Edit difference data
━━━━━━
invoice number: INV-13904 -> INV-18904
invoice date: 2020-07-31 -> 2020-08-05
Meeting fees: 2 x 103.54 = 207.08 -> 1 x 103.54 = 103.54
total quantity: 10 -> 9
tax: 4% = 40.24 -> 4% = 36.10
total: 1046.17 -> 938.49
━━━━━━
Exercise prompt »
Could you retype exactly the lines above from the one containing "total quantity: 10 -> 9" through the last line of the records, both included, and nothing else?

Written answer »
total quantity: 10 -> 9
tax: 4% = 40.24 -> 4% = 36.10
total: 1046.17 -> 938.49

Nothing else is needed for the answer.